'Elementary' review: Sherlock Holmes anew
THE SHOW "Elementary"
WHEN | WHERE Thursday night at 10 on CBS
WHAT IT'S ABOUT A woman goes missing from her well-appointed uptown (presumably East Side) apartment. Minutes into the investigation, Capt. Tobias Gregson (Aidan Quinn) is stumped. The call goes out to Sherlock -- that would be Holmes (Jonny Lee Miller), currently under the watchful eye of Dr. Joan Watson (Lucy Liu), hired by Holmes' wealthy father to make certain his son, a recovering addict, stays on the wagon. Holmes is acerbic, impulsive, chatty, obsessive, omniscient and full of himself. "The police think lots of things," he observes. "It's adorable."

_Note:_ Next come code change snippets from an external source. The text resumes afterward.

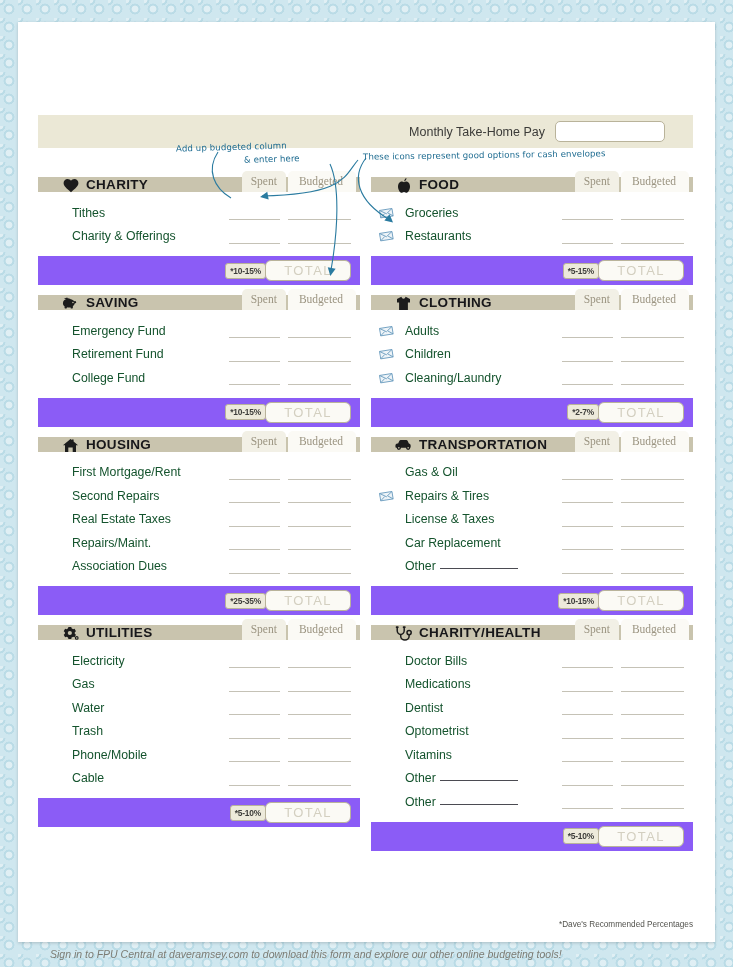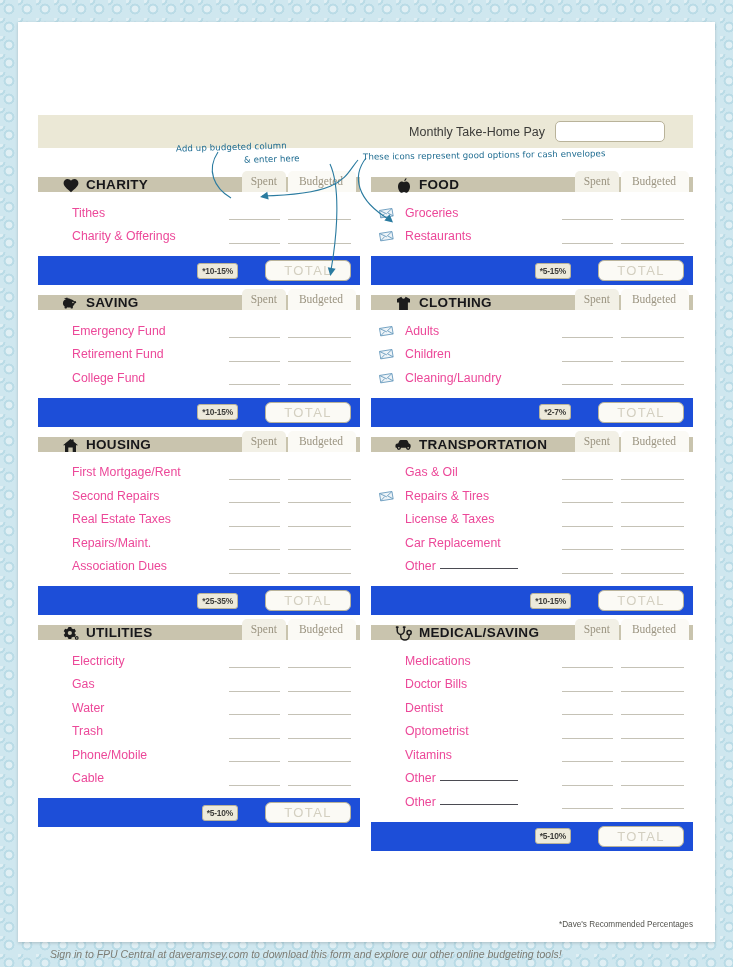--- a/index.html
+++ b/index.html
@@ -194,7 +194,7 @@
   .env svg { display: block; }
   .row-label {
     font-size: 12.3px;
-    color: #ec4899;
+    color: #14532d;
     flex: 1;
     padding-left: 10px;
     white-space: nowrap;

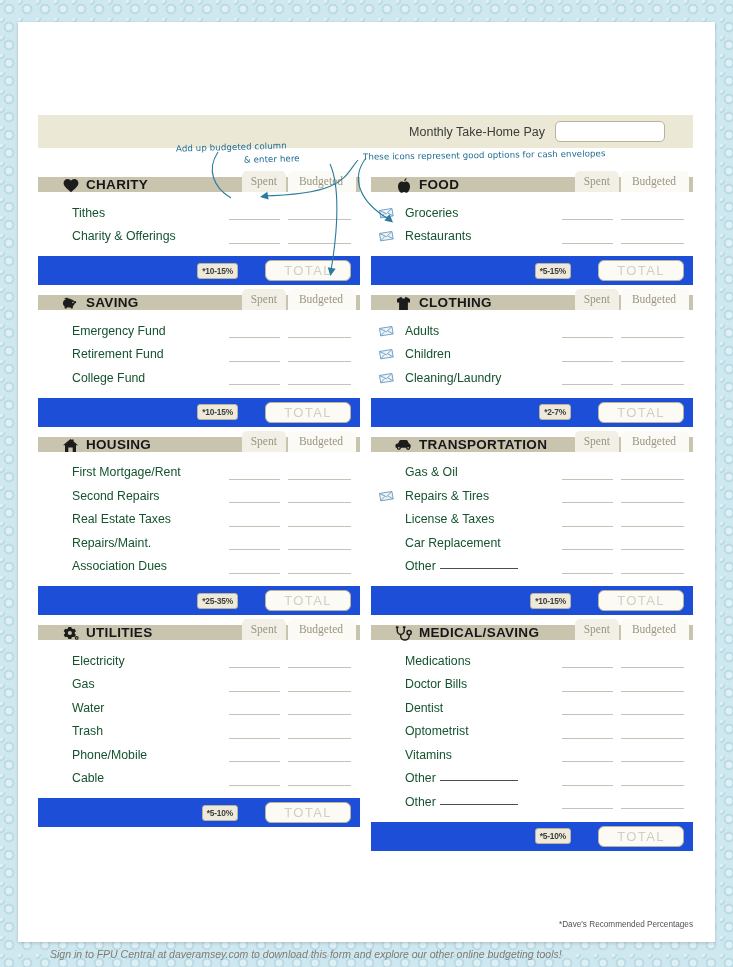--- a/index.html
+++ b/index.html
@@ -222,13 +222,12 @@
   
   .sec-foot {
     height: 30px;
-    background: #1d4ed8;
+    background: #8b5cf6;
     display: flex;
     align-items: center;
     justify-content: flex-end;
     padding-right: 9px;
     border-top: 1px solid #ffffff;
-    gap: 28px;
   }
   .pct {
     font-size: 8.4px;

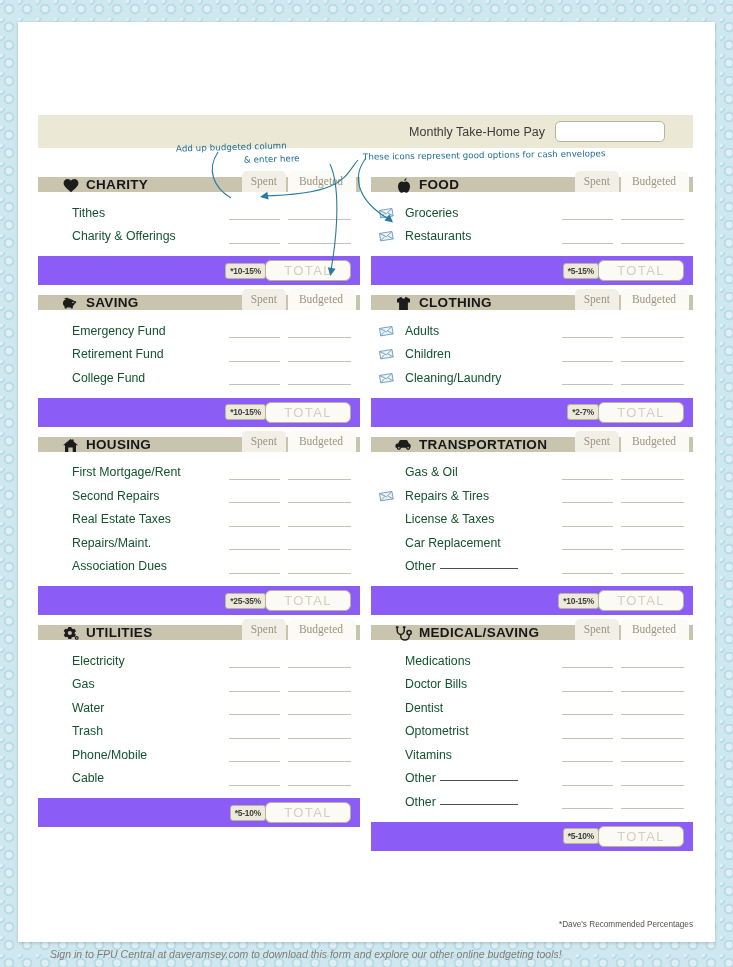--- a/index.html
+++ b/index.html
@@ -639,7 +639,7 @@
                 <rect x="7.8" y="0.2" width="2.8" height="1.8" rx="0.6" fill="currentColor"></rect>
               </svg>
             </span>
-            <span class="sec-title">MEDICAL/SAVING</span>
+            <span class="sec-title">CHARITY/HEALTH</span>
             <div class="tabs">
               <div class="tab spent">Spent</div>
               <div class="tab budgeted">Budgeted</div>

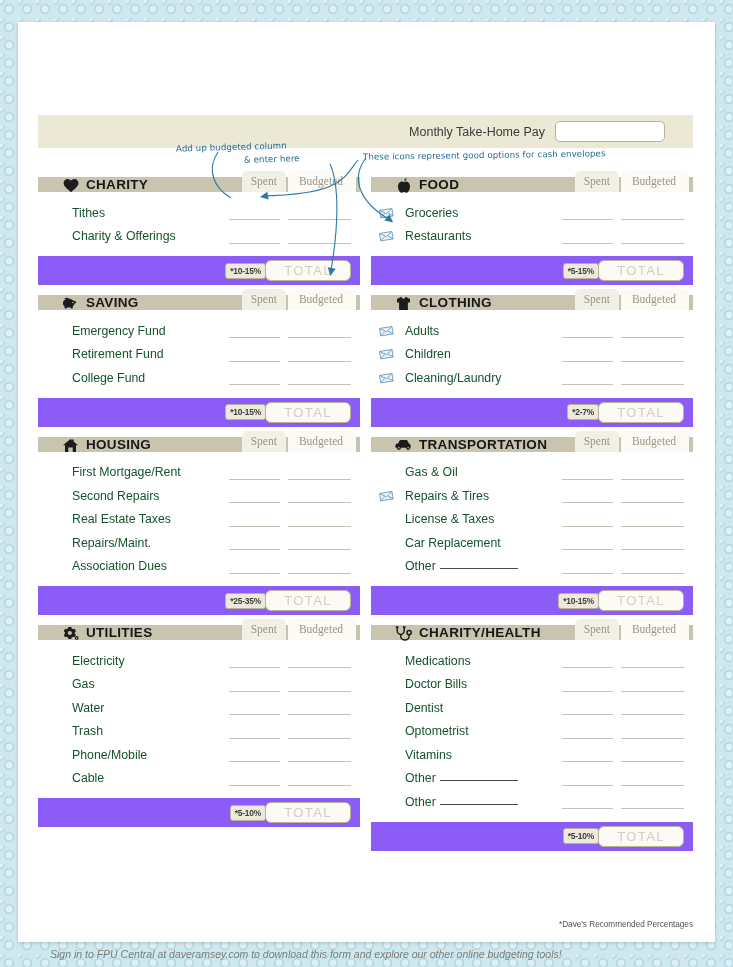--- a/index.html
+++ b/index.html
@@ -648,13 +648,13 @@
           <div class="sec-body">
             <div class="row">
               <span class="env"></span>
+              <span class="row-label"><span>Doctor Bills</span></span>
+              <span class="fld spent"></span>
+              <span class="fld budget"></span>
+            </div>
+            <div class="row">
+              <span class="env"></span>
               <span class="row-label"><span>Medications</span></span>
-              <span class="fld spent"></span>
-              <span class="fld budget"></span>
-            </div>
-            <div class="row">
-              <span class="env"></span>
-              <span class="row-label"><span>Doctor Bills</span></span>
               <span class="fld spent"></span>
               <span class="fld budget"></span>
             </div>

MY SAY Back in 1887, within the pages of "A Study in Scarlet," Holmes advised befuddled Capt. Tobias Gregson to check out the "Van Jansen" murder case from "the year '34. ... Read it up -- you really should. There is nothing new under the sun. It has all been done before."
Fast-forward to '12, when it has all been done before -- although Sherlock never envisioned a "CBS," a "prime-time police procedural" or the former's bottomless appetite for the latter.
We've seen "Elementary" before, too -- most recently "The Mentalist" and even "Unforgettable" -- but to come right out and call your lead character "Sherlock Holmes" takes chutzpah. The name's beyond famous, and the wellspring of a thousand procedurals and their worthy protagonists, from Columbo to Brenda Leigh Johnson to Gregory House to Adrian Monk.
Even trickier, from CBS' perspective, is an excellent BBC adaptation, now airing on PBS. Viewers really have seen it all before. A lot of Sherlock is out there -- arguably too much. Miller effectively channels all those famed Holmesian traits, especially the brittleness and glorious eccentricities. (He's writing a book on bee colony behavior when deprived of the queen.)
But in the opener, you're left to wonder why he's brought in to solve a boilerplate murder case that the NYPD could probably solve in its sleep. Future cases need to be much trickier, much worthier of the master's touch.
BOTTOM LINE Two things are going for this latest adaptation -- solid production values and a talented lead actor. Make that three things -- a network that knows just what viewers want.